Confidence begins at home and is the most important ingredient in building an innovative product or tech giant. Being an entrepreneur in genomics for 18 years now, I do see a shift in the confidence levels of first-time entrepreneurs, which makes me optimistic about the fact that we will see a tech giant, or two perhaps, from India in the coming years. However, the chances of creating many of them would increase greatly if we get a few things right and build an ecosystem that nurtures the right companies and the right ideas.
For an entrepreneur, what matters the most is to get one’s idea in front of customers and get them to pay for it, to eventually build a successful, sustainable venture. Oh, sorry! That was so last decade. Today, we seem to build a venture with an aim to sell it to a bigger entity, without caring for profitability. Only scale matters.
If you are in the e-commerce space or in a new shared economy business that exists elsewhere in the world that should be fine, since you are just a marketplace in a different geography waiting to be acquired by the larger global player. That’s a perfectly fine situation to be in. However, if we want to create leaders in new categories, especially those that can disrupt and change the current course of the nation (forward, of course), we need to think differently.
In the current scenario, the stars have to align to make you successful, especially if you are attempting something truly metamorphic, ambitious, and disruptive (MAD). The truth is that, it is those MAD companies that are likely to help us make the transition, from being a dukandar (shopkeeper) now to becoming a disruptor.
Sadly, most firms pivot to a more acceptable model that can be funded, or become a services company, or succumb to greener pastures elsewhere. Hence, only a few passionate entrepreneurs continue to build in the face of adversity. I suppose, if consumers or buyers would believe in them early enough, those companies can escape the funding trap.
Here are my suggestions to enable the transition from dukandar to disruptor,
Boost the education system: Our education system has been changing for the better in some schools, and children are more confident. We can encourage this across the nation. The idea of the ‘Atal Tinkering Labs’ is a great one, for instance. Exposure and access to innovation will continue to spark ideas.

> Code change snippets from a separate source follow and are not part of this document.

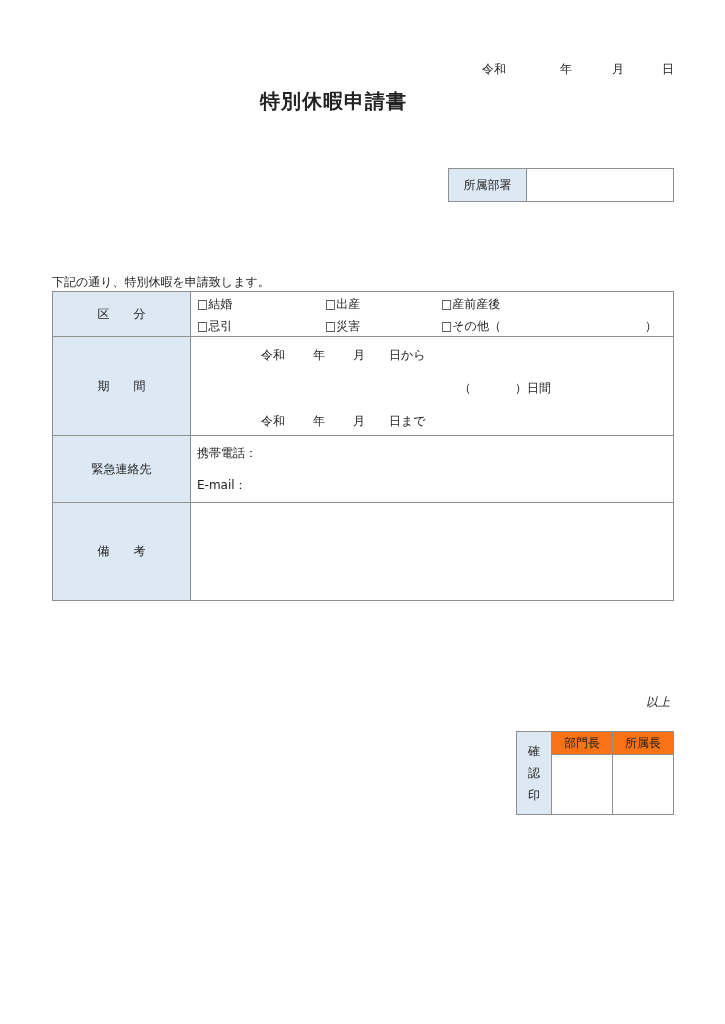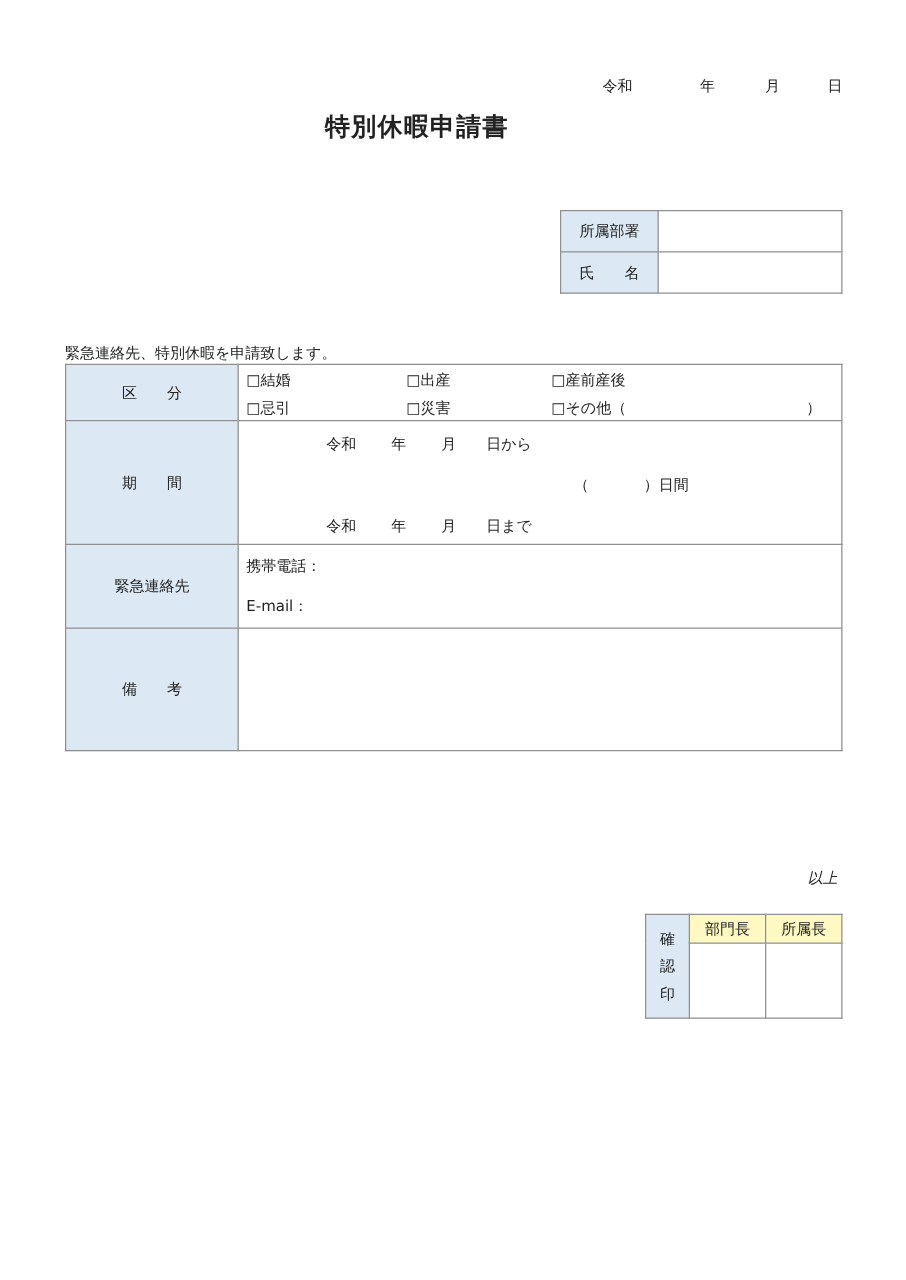"氏 名" tr { html: <tr> <td>氏 名</td> <td></td> </tr> -> none }
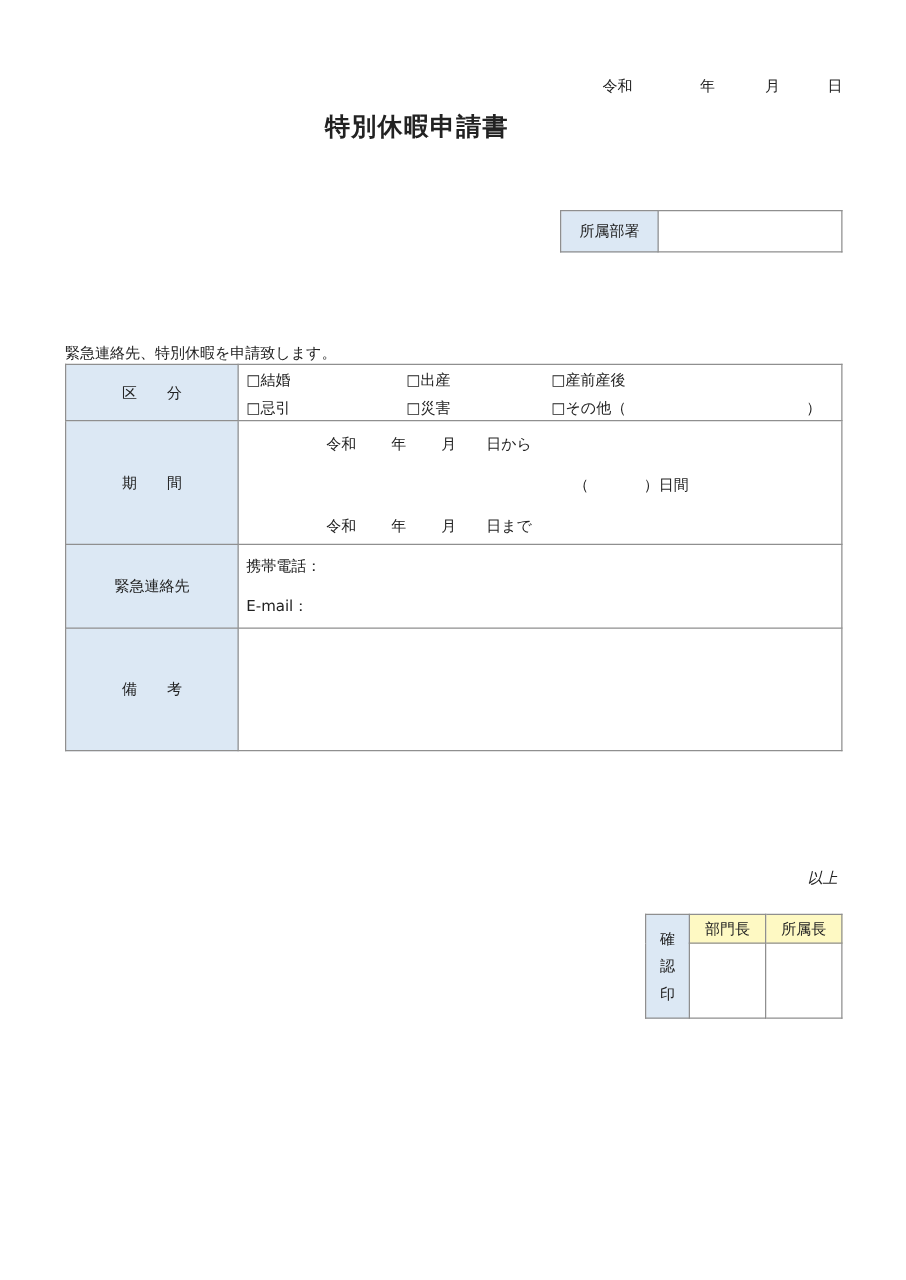"緊急連絡先、特別休暇を申請致します。" div.abs { text: 緊急連絡先 -> 下記の通り }
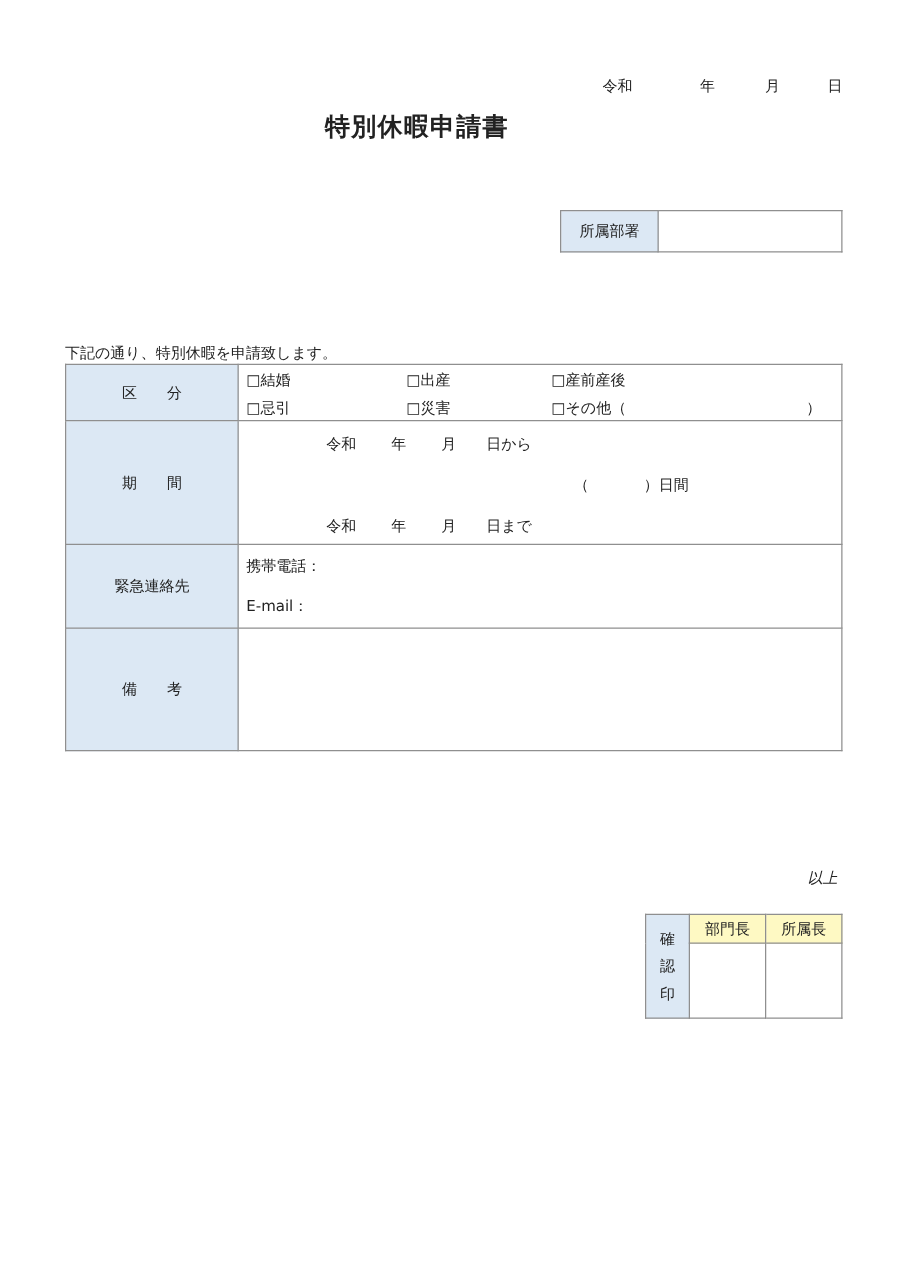"部門長" .approve td.hdr { background: #fef9c3 -> #f97316 }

Mold human capital: We need to create human capital that can think beyond college-grades and pay packages when looking for a job. This is a direct result of the social conditioning that exists in the country. It is acceptable to become an entrepreneur these days. But, failure still draws a lot of flak. Failure should be celebrated.
Foster innovation: Innovation that can truly disrupt the current state of affairs in the country needs to be nurtured. When I think of these problems, I can think of distribution of quality education, the cost and quality of healthcare, genomics not just in medicine but also in agriculture, food and more.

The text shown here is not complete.